*Excerpted records*.
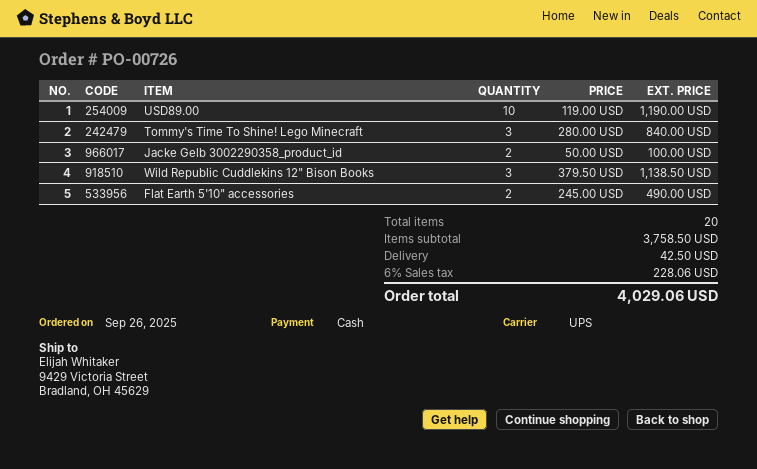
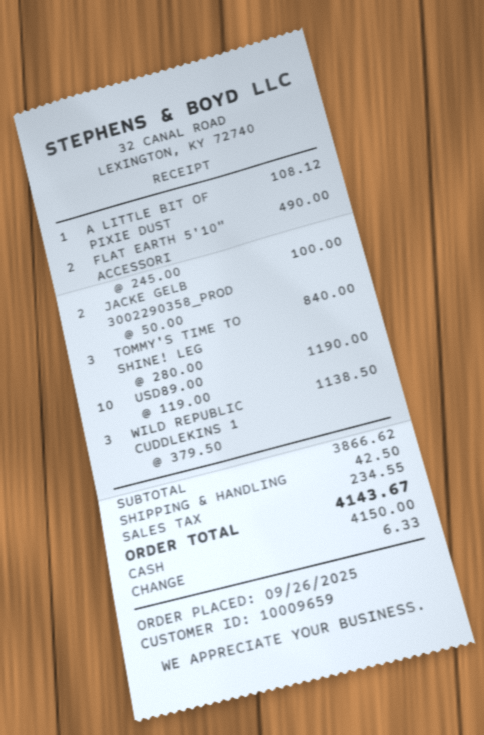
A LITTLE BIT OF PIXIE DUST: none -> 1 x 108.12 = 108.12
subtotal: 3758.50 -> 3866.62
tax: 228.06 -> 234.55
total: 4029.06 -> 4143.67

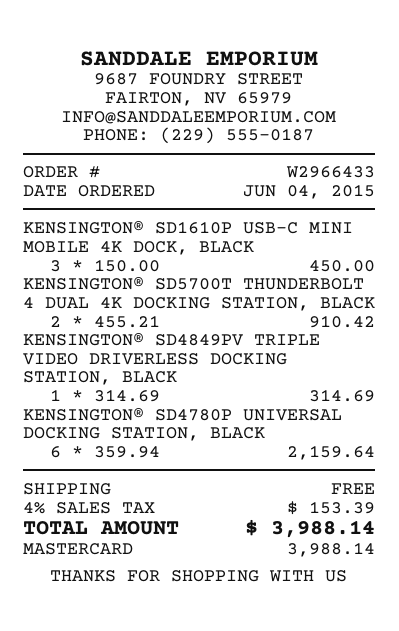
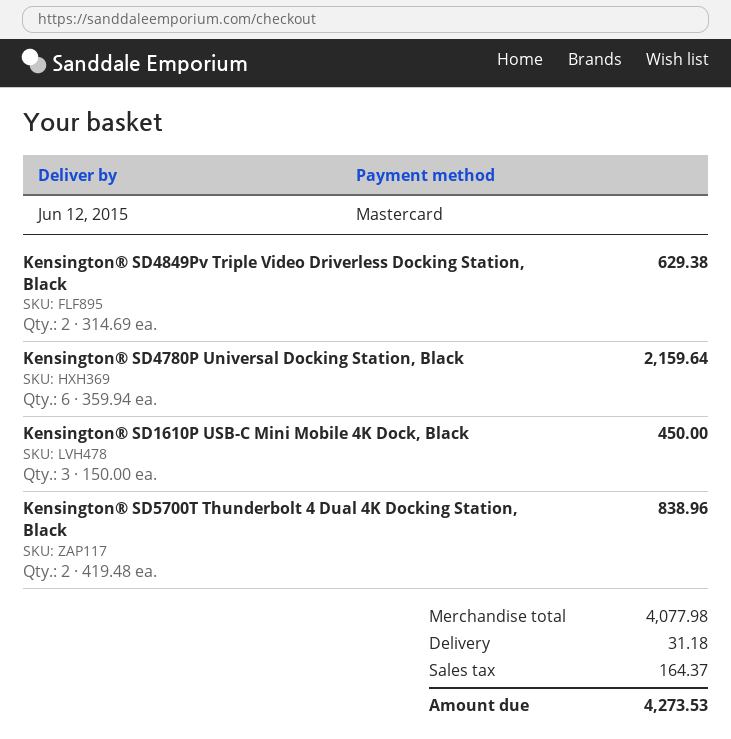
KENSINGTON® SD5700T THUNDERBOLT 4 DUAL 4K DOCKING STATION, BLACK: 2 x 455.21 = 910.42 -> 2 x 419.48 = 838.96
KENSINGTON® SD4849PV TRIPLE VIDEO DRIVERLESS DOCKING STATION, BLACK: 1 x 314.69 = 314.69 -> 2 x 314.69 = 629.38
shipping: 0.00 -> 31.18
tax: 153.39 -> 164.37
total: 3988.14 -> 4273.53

*Description of the task*. Where an entry holds a picture, leave the picture out and output the rest exactly.

*Task response*.
A LITTLE BIT OF PIXIE DUST: none -> 1 x 108.12 = 108.12
subtotal: 3758.50 -> 3866.62
tax: 228.06 -> 234.55
total: 4029.06 -> 4143.67

KENSINGTON® SD5700T THUNDERBOLT 4 DUAL 4K DOCKING STATION, BLACK: 2 x 455.21 = 910.42 -> 2 x 419.48 = 838.96
KENSINGTON® SD4849PV TRIPLE VIDEO DRIVERLESS DOCKING STATION, BLACK: 1 x 314.69 = 314.69 -> 2 x 314.69 = 629.38
shipping: 0.00 -> 31.18
tax: 153.39 -> 164.37
total: 3988.14 -> 4273.53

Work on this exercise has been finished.